Bei manchen Künstler*innen merkt man direkt, wenn man die Platte in den Händen hält, dass es sich hier um etwas Besonderes handelt. Schon bevor der erste Ton abgespielt wird. Weil schon die Gestaltung des Artworks so hervorsticht. Und ein beigelegtes Textblatt zusätzlich zu den deutschen Texten ins Englische übersetzt wurde. Ohne einen vorab Text vorab gelesen zu haben, hab ich schon die Vermutung, dass hier ein Künstler am Werk ist, der etwas zu erzählen hat. Vielleicht sogar eine Message verbreiten will.
So geht es mir bei Conny Ochs und seinem Album “Wahn und Sinn”, erschienen auf dem für sein qualitativ ausgesuchtes Programm geschätztem Label Exile on Mainstream Records. Meine erste Conny Ochs Platte. Obwohl er schon einige Soloplatten herausgebracht hat; die letzte “Doom Folk” erschien 2019 und der Plattentitel öffnet die Schublade für das Genre, welches Conny auch auf dieser Scheibe hier zelebriert. Langsame, von Gitarre, Synthies und Streichern getragene Lieder, mit Texten, die genau das einhalten, was das Textblatt bereits versprach. Düstere Popsongs, mit poetischen Texten, die sich nicht beim ersten Hören erschließen und auch beim dritten und vierten Hören so viel Interpretationsspielraum übrig lassen, dass es mir schwerfällt zu beschreiben, wovon sie handeln.
Für mich klingt viel Verzweiflung über den Status Quo heraus, die Ohnmacht es nicht ändern zu können (” …wir stehen rasend still…”), der Wunsch nach Einsamkeit, aber auch das Erdrücken durchs Alleinsein. Sehnsucht. (Keine) Hoffnung. Aus und vorbei. Meine Assoziationskette bleibt dunkel. Ich nenn das hier einfach mal Düster-Pop. Nächste Schublade ist da.
Ich weiß gar nicht, ob ich der Richtige bin, dieses Album hier zu besprechen, da mir das musikalische Werk von Ochs bisher unbekannt war, und dieses Album hier als experimenteller Ausbruch und Reflexion angekündigt wird. Das kann ich nun wirklich nicht beurteilen. Mir gefällt das Album auf jeden Fall sehr.
Ein Album welches ursprünglich unter dem Titel nur als Gedichtband geplant war. Dieser Gedichtband, der Connys Poesie aus den Jahren 2000-2010 sammelt, ist zeitgleich zur Platte erschienen, scheint aber nur auf den Konzerten von Conny Ochs käuflich zu erwerben sein.
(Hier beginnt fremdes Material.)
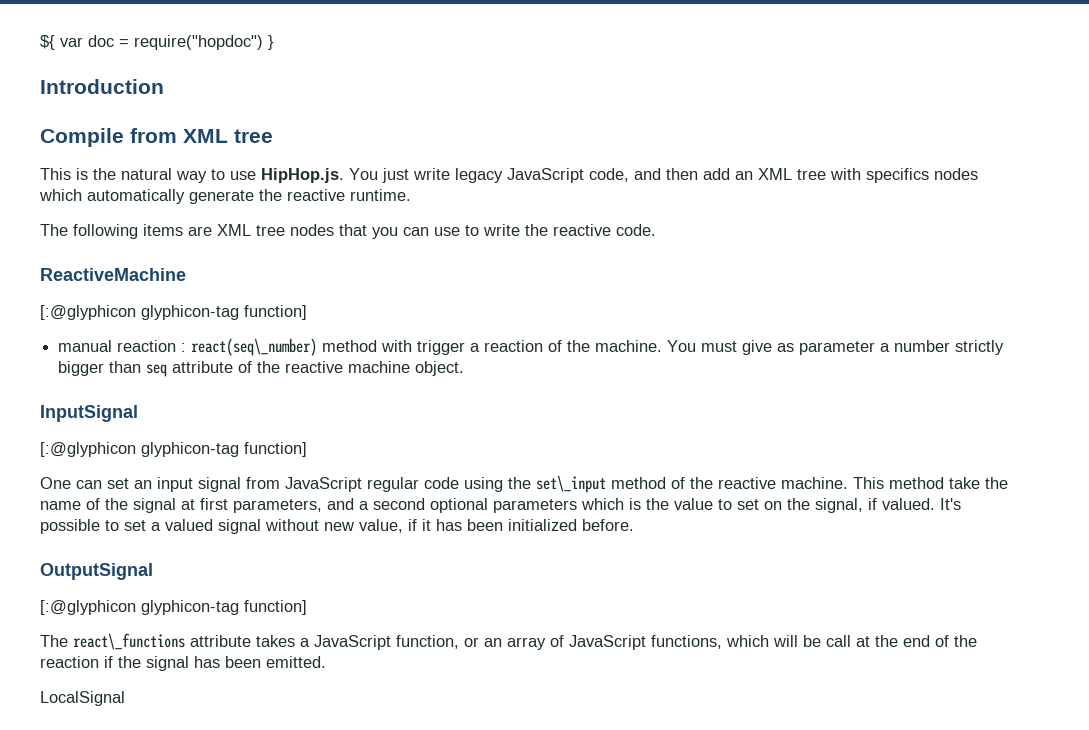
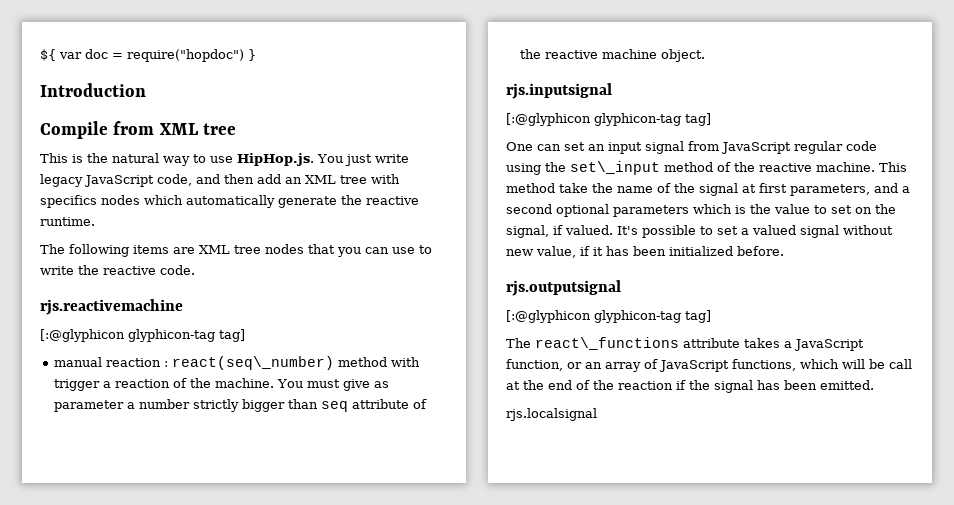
[40,268,186,281] [40,305,307,320] ReactiveMachine // [:@glyphicon glyphicon-tag function] -> [40,299,183,315] [40,329,245,342] rjs.reactivemachine // [:@glyphicon glyphicon-tag tag]
[40,405,138,422] [40,442,307,457] InputSignal // [:@glyphicon glyphicon-tag function] -> [506,83,612,99] [506,113,711,126] rjs.inputsignal // [:@glyphicon glyphicon-tag tag]
[40,563,153,580] [40,600,307,615] OutputSignal // [:@glyphicon glyphicon-tag function] -> [506,280,621,296] [506,310,711,323] rjs.outputsignal // [:@glyphicon glyphicon-tag tag]
[40,691,125,706] LocalSignal -> [506,408,597,421] rjs.localsignal

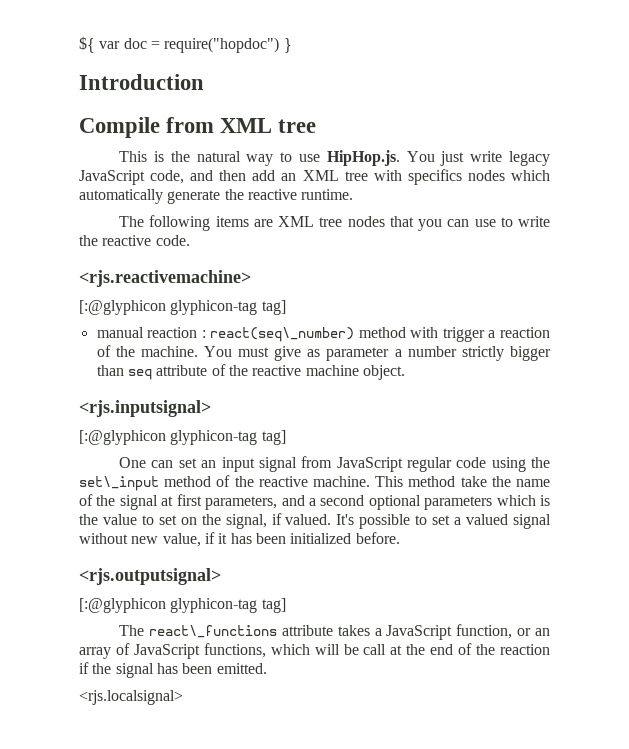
[40,299,183,315] rjs.reactivemachine -> [79,270,251,287] <rjs.reactivemachine>
[506,83,612,99] rjs.inputsignal -> [79,400,211,417] <rjs.inputsignal>
[506,280,621,296] rjs.outputsignal -> [79,568,221,585] <rjs.outputsignal>
[506,408,597,421] rjs.localsignal -> [79,690,183,705] <rjs.localsignal>

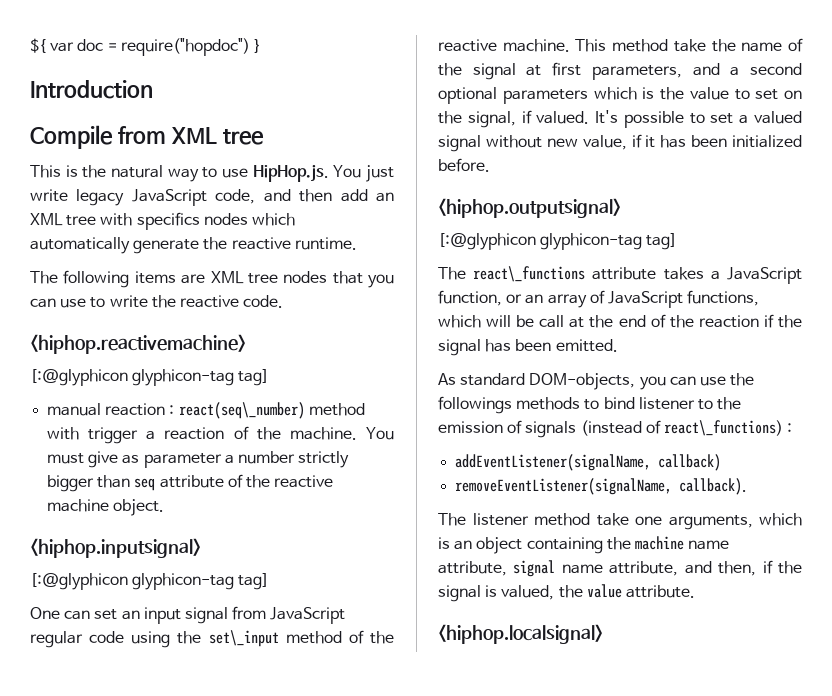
[79,270,251,287] <rjs.reactivemachine> -> [30,334,246,354] <hiphop.reactivemachine>
[79,400,211,417] <rjs.inputsignal> -> [30,538,201,558] <hiphop.inputsignal>
[79,568,221,585] <rjs.outputsignal> -> [438,198,621,218] <hiphop.outputsignal>
[79,690,183,705] <rjs.localsignal> -> [438,373,755,390] [438,396,742,414] [438,420,793,438] [455,454,722,471] [455,478,748,495] [438,513,802,530] [438,536,730,554] [438,560,802,577] [438,584,695,602] [438,624,603,644] As standard DOM-objects, you can use the followings methods to bind listener to the emission of signals (instead of react\_functions) : // addEventListener(signalName, callback) // removeEventListener(signalName, callback). // The listener method take one arguments, which is an object containing the machine name attribute, signal name attribute, and then, if the signal is valued, the value attribute. // <hiphop.localsignal>

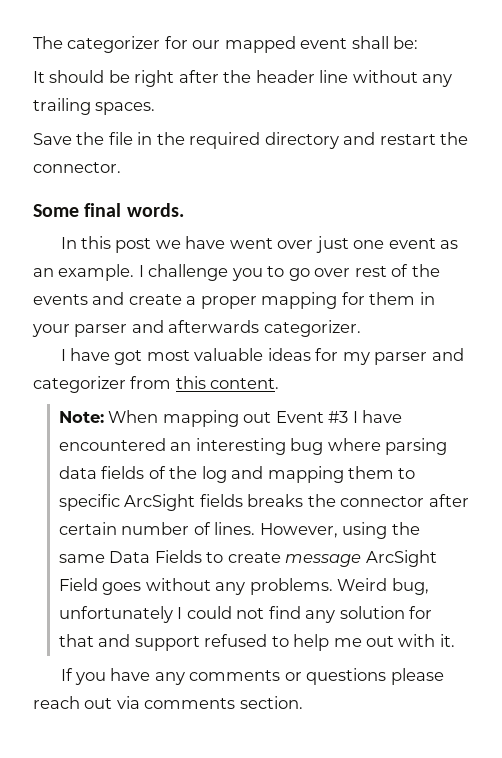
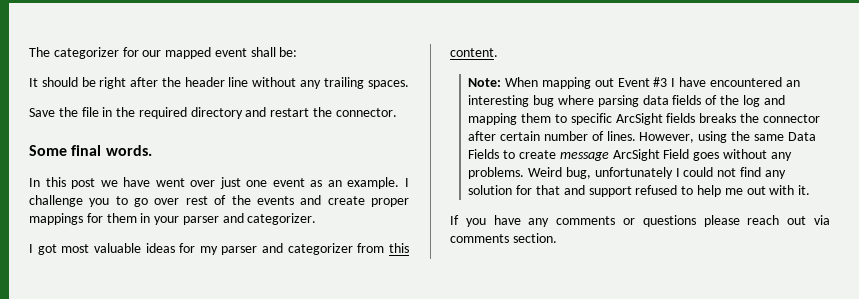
[186,292,338,309] a proper mapping -> [371,198,410,207] [29,213,83,225] proper mappings
[168,320,260,333] afterwards -> (244, 218) none
[70,348,111,361] have -> (33, 248) none

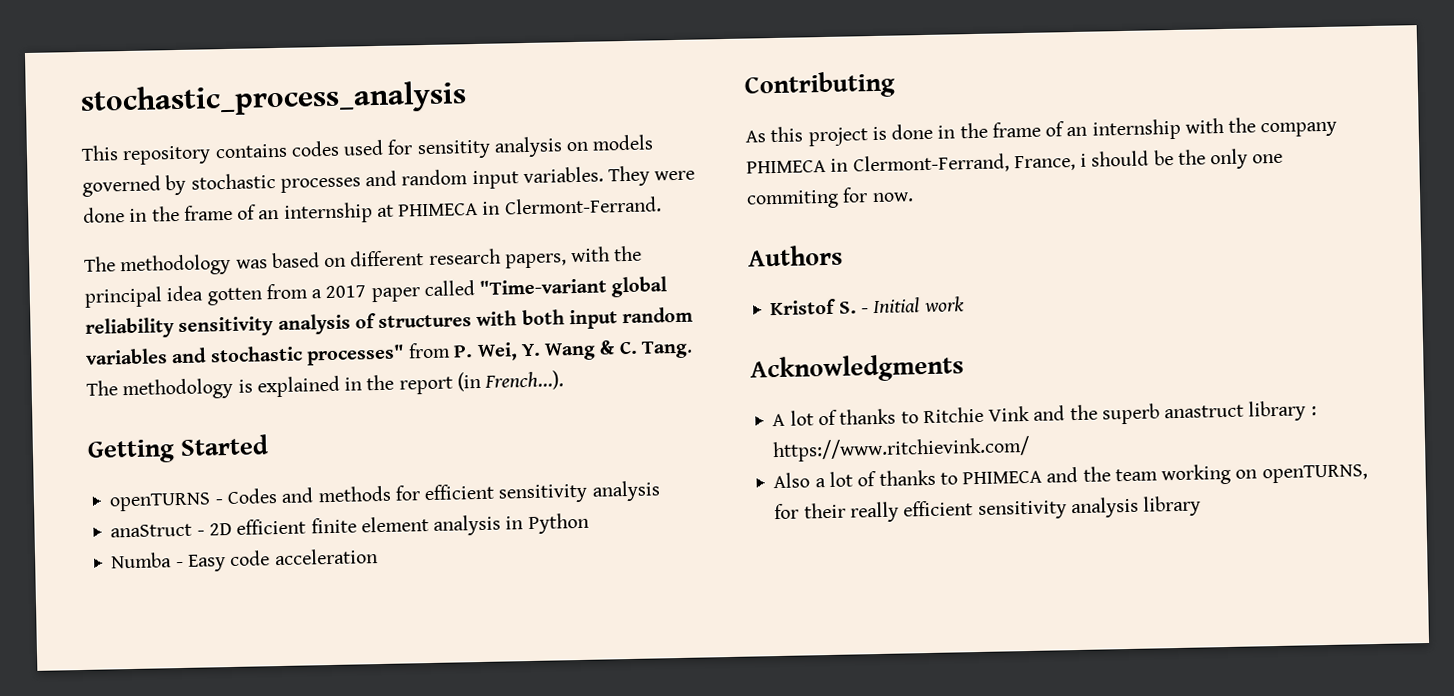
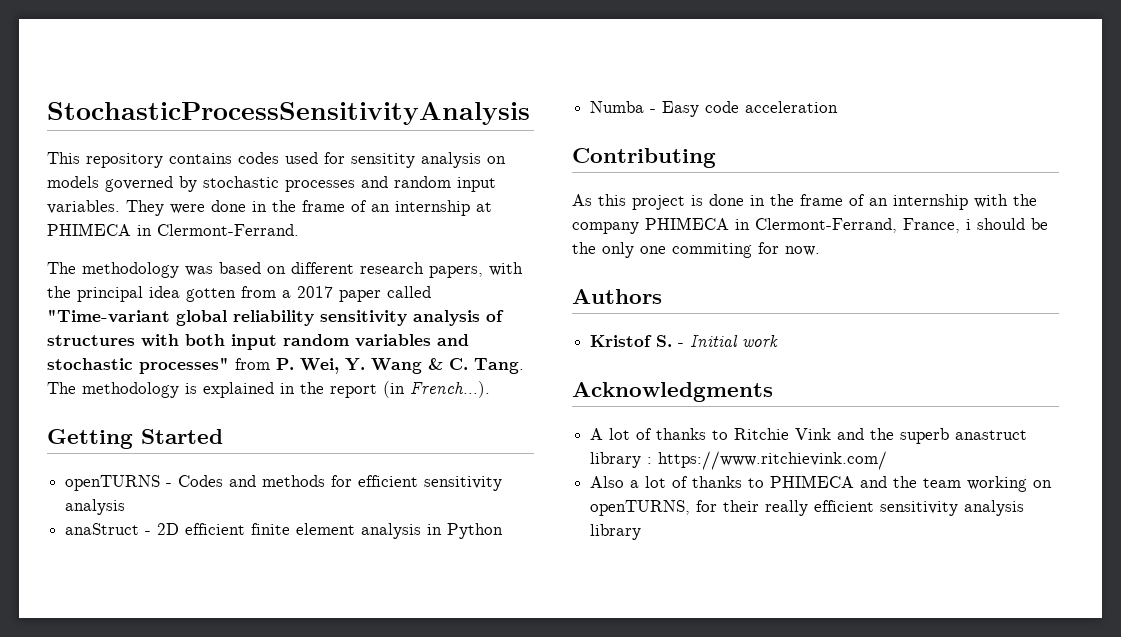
[80,80,467,118] stochastic_process_analysis -> [47,102,530,125] StochasticProcessSensitivityAnalysis

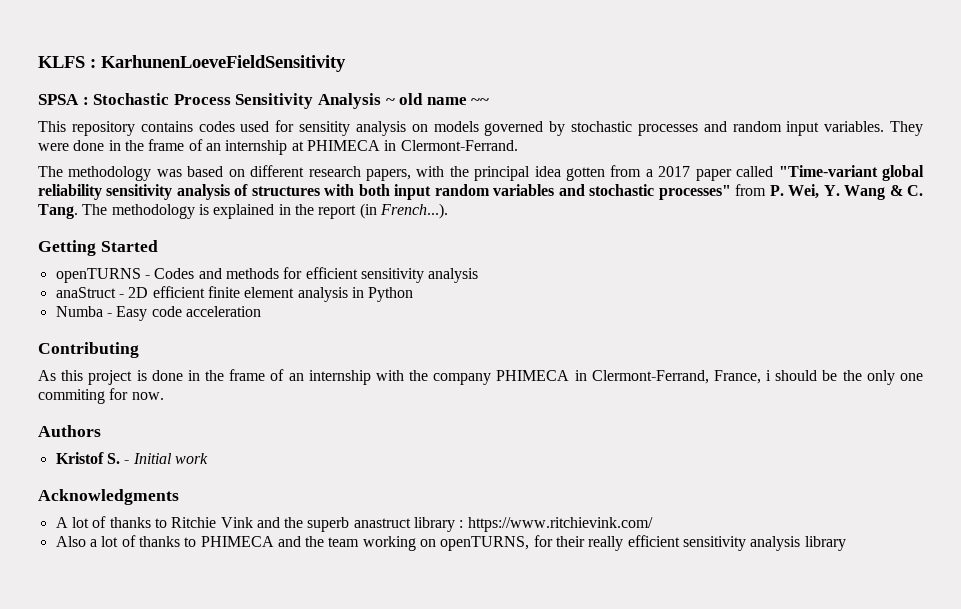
[47,102,530,125] StochasticProcessSensitivityAnalysis -> [38,55,346,72] [38,93,490,109] KLFS : KarhunenLoeveFieldSensitivity // SPSA : Stochastic Process Sensitivity Analysis ~ old name ~~

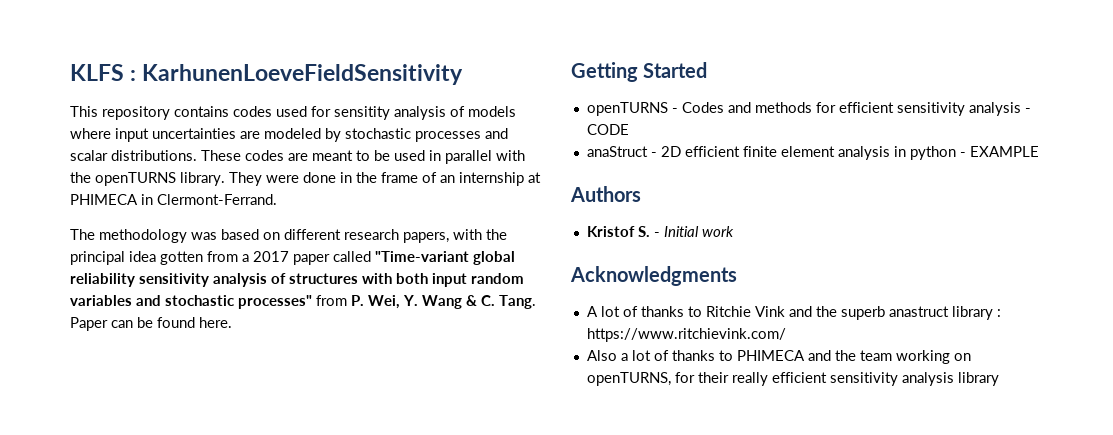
[38,93,490,109] // SPSA : Stochastic Process Sensitivity Analysis ~ old name ~~ -> (464, 74) none
[411,121,885,136] on models governed by stochastic processes and random input variables. -> [450,106,516,117] [70,128,508,142] [70,150,525,164] [70,172,225,186] of models where input uncertainties are modeled by stochastic processes and scalar distributions. These codes are meant to be used in parallel with the openTURNS library.
[82,203,448,219] The methodology is explained in the report (in French...). -> [70,317,232,331] Paper can be found here.
(479, 275) none -> [1024,108,1031,113] [586,124,629,135] - CODE
[368,287,414,302] [55,306,261,321] [38,342,139,358] [38,369,923,385] [38,388,164,404] Python // Numba - Easy code acceleration // Contributing // As this project is done in the frame of an internship with the company PHIMECA in Clermont-Ferrand, France, i should be the only one commiting for now. -> [909,146,1039,160] python - EXAMPLE

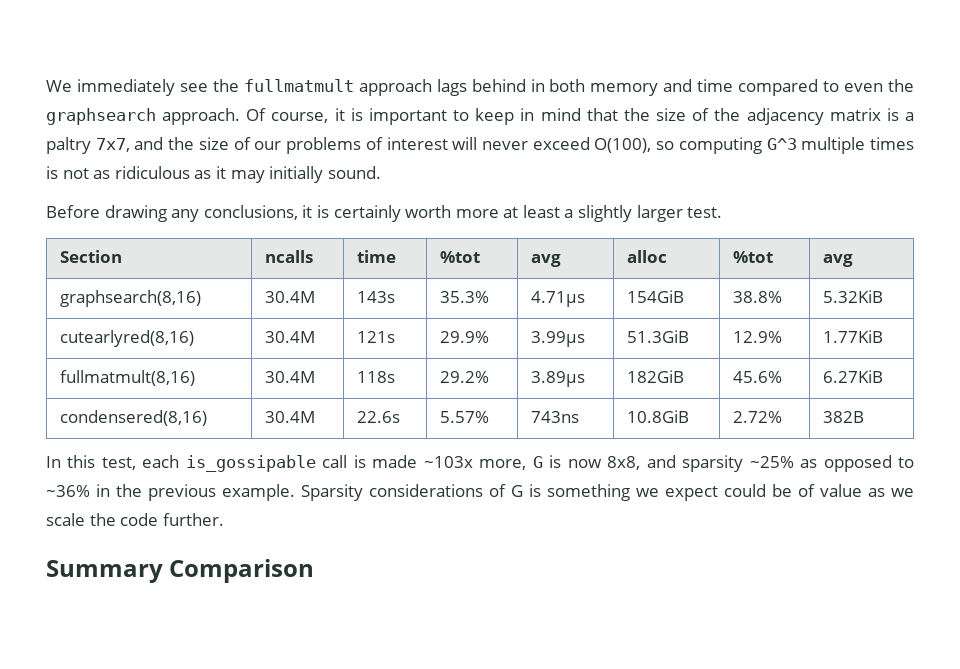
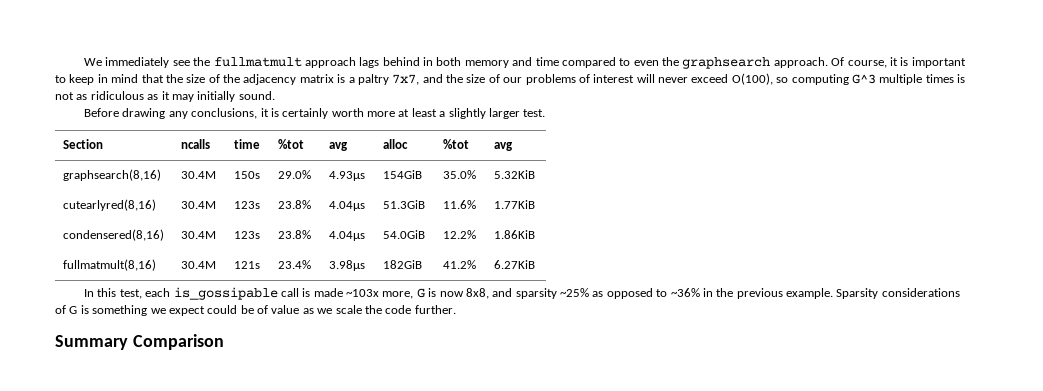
[356,291,395,303] [439,291,489,303] [530,291,585,307] 143s | 35.3% | 4.71μs -> [234,171,261,179] [278,170,312,179] [329,171,366,181] 150s | 29.0% | 4.93μs
[732,291,782,303] 38.8% -> [443,170,477,179] 35.0%
[356,331,395,343] [439,331,489,343] [530,331,585,347] 121s | 29.9% | 3.99μs -> [234,201,261,209] [278,200,312,209] [329,201,366,211] 123s | 23.8% | 4.04μs
[732,331,782,343] 12.9% -> [443,200,477,209] 11.6%
(883, 336) none -> [63,229,165,241] [181,231,217,239] [234,231,261,239] [278,230,312,239] [329,231,366,241] [383,230,426,239] [443,230,477,239] [494,230,536,239] // condensered(8,16) | 30.4M | 123s | 23.8% | 4.04μs | 54.0GiB | 12.2% | 1.86KiB
[356,371,395,383] [439,371,489,383] [530,371,585,387] 118s | 29.2% | 3.89μs -> [234,261,261,269] [278,260,312,269] [329,260,366,271] 121s | 23.4% | 3.98μs
[732,371,782,383] 45.6% -> [443,260,477,269] 41.2%
[59,410,207,426] [264,411,315,423] [356,411,400,423] [439,411,489,423] [530,411,579,423] [626,410,689,423] [732,411,782,423] [822,411,864,423] // condensered(8,16) | 30.4M | 22.6s | 5.57% | 743ns | 10.8GiB | 2.72% | 382B -> (536, 264) none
Die Beschäftigung zu diesem Buch inspirierte Ochs zu der vorliegenden Platte, sodass nun beides realisiert wurde.
Conny selbst sagt es so: »Wenn ich jetzt beides zusammen betrachte finde ich, dass auch ›Wahn und Sinn‹ die Geschichte erzählt, die bis jetzt der Kern meiner Lieder zu sein scheint: Das Verlorengehen, um sich zu finden.«
Der Umgang mit Poesie, die Art und Weise seine Gefühle auszudrücken, aber auch der Gesang an sich, das Halten der Töne, erinnern mich immer wieder an Jochen Distelmeyer, wobei Ochs schon einen depressiveren Grundtenor innehält. Eine sehr gute Platte für lange Herbst-und Winterabende, bei denen man sich im Selbstmitleid suhlen möchte. Aber nicht vergessen danach wieder Arsch zu kicken, nicht versumpfen bitte!